The initial deposit for a secured card can range from $ 200 to $ 2,000, and you can have a choice of how much you want to deposit within that range. Remember that the deposit is held by your lender, so you must have enough money to deposit as well as enough money to pay for whatever you use with your card during each month. A high limit can help with the utilization of your credit , which in turn helps your credit score, but you will only want to take advantage of this if you are comfortable with the cash required for a deposit.

What is the interest rate?

If you open a secured credit card designed for people with bad credit, you can count on an interest rate of 25-28%. Lower interest rates in the 13-18% range can be found in many credit unions. (For comparison, the average interest rate on regular credit cards is currently 16.04% )

In theory, the interest rate doesn’t matter because you will want to pay off your balance in full each month and never pay a cent in interest, especially on secure cards. But even the smartest plans can go awry, so it’s prudent to look at a lower interest rate.

Is there an annual fee?

You can see the annual fee listed, but you really don’t need to pay it. There are so many options for secured credit cards with zero annual fees plus, you are already making a deposit. Don’t pay extra to get a loan. Major credit card issuers such as Capital One and Citi often have zero-fee secured cards, and a Google search for “best secured credit cards” will surely find options with no annual fee.

What about bonus programs?

Reward programs for protected cards are few, but they are. However, rewards are not a priority – you are building up your credit, not chasing points at Platinum AmEx.
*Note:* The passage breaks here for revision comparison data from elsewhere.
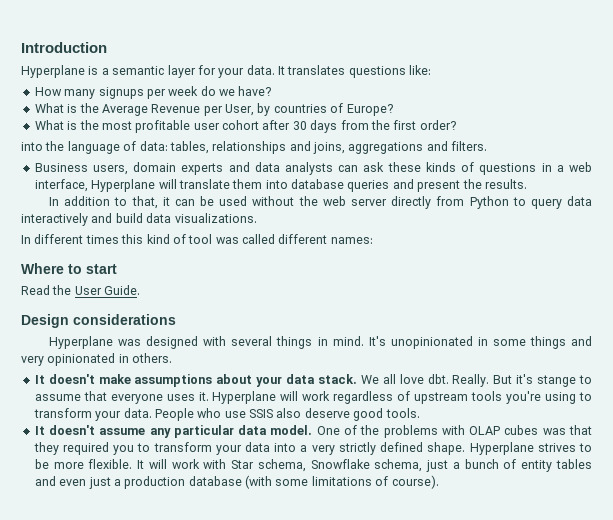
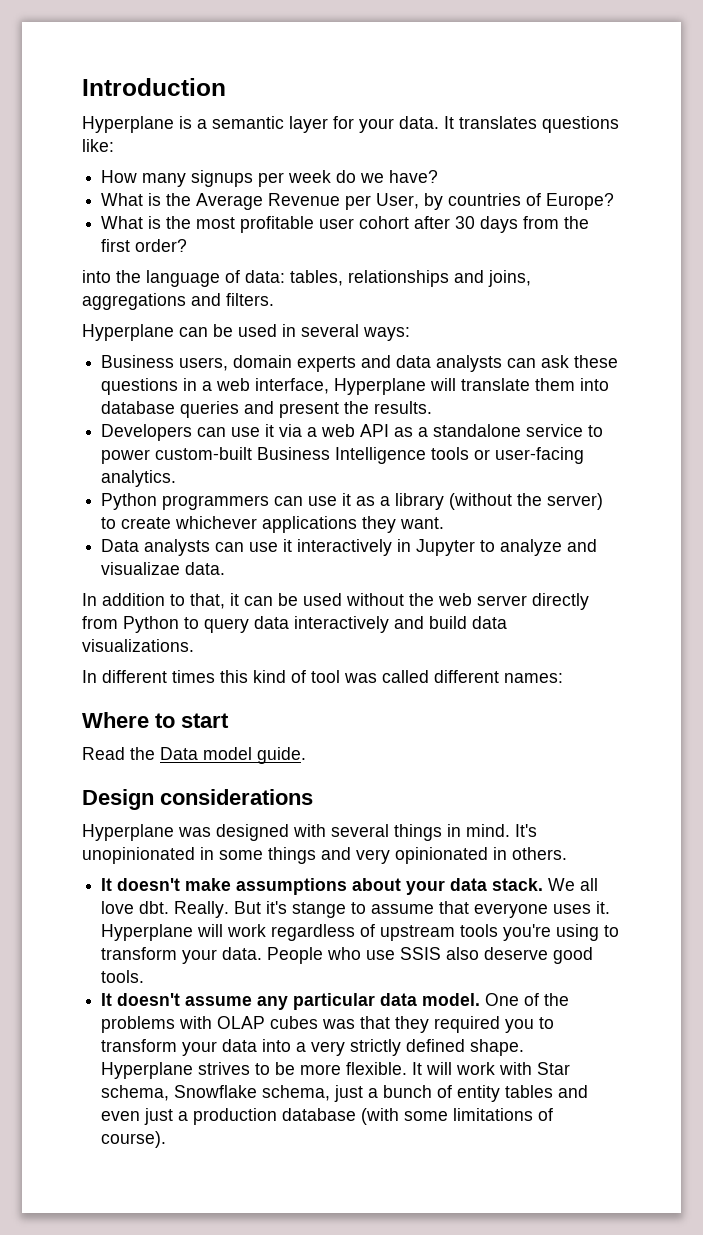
+ Hyperplane can be used in several ways:
- Business users, domain experts and data analysts can ask these kinds of questions in a web interface, Hyperplane will translate them into database queries and present the results.
+ Business users, domain experts and data analysts can ask these questions in a web interface, Hyperplane will translate them into database queries and present the results.
+ Developers can use it via a web API as a standalone service to power custom-built Business Intelligence tools or user-facing analytics.
+ Python programmers can use it as a library (without the server) to create whichever applications they want.
+ Data analysts can use it interactively in Jupyter to analyze and visualizae data.
- Read the User Guide.
+ Read the Data model guide.

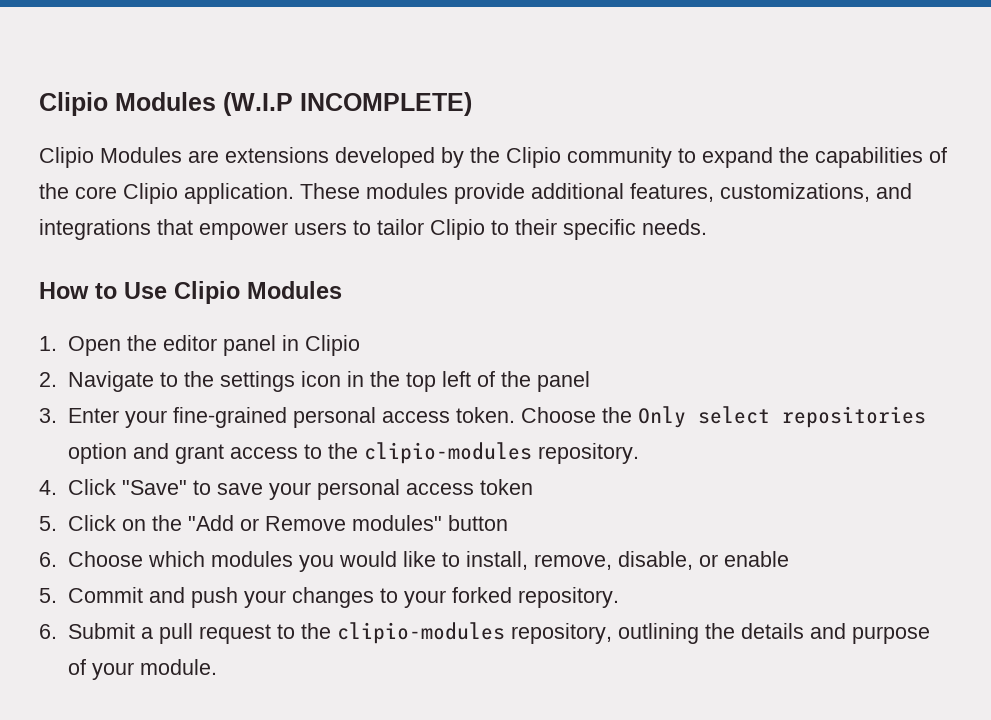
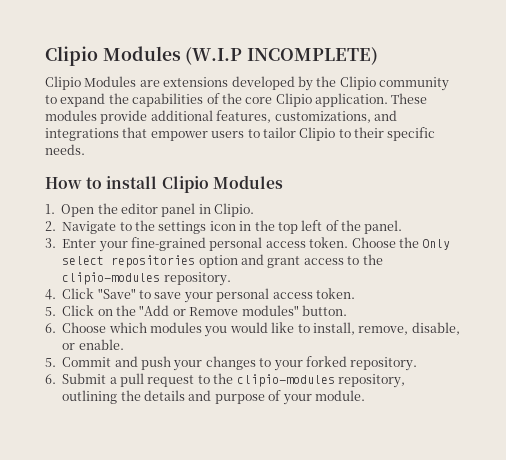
- How to Use Clipio Modules
+ How to install Clipio Modules
- 1. Open the editor panel in Clipio
+ 1. Open the editor panel in Clipio.
- 2. Navigate to the settings icon in the top left of the panel
+ 2. Navigate to the settings icon in the top left of the panel.
- 4. Click "Save" to save your personal access token
+ 4. Click "Save" to save your personal access token.
- 5. Click on the "Add or Remove modules" button
+ 5. Click on the "Add or Remove modules" button.
- 6. Choose which modules you would like to install, remove, disable, or enable
+ 6. Choose which modules you would like to install, remove, disable, or enable.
Nonetheless, money back rewards can be a good advantage, as some cards offer a money back of about one or two percent.

How soon can you switch to an unprotected card?

After you create your secured credit card payment history, you can usually switch to a “regular” unsecured credit card and get your deposit back. Many protected cards do this automatically or inform you about the possibility of switching to a new card within eight months after making a deposit. Learn what an upgrade policy is and how the process works before you apply.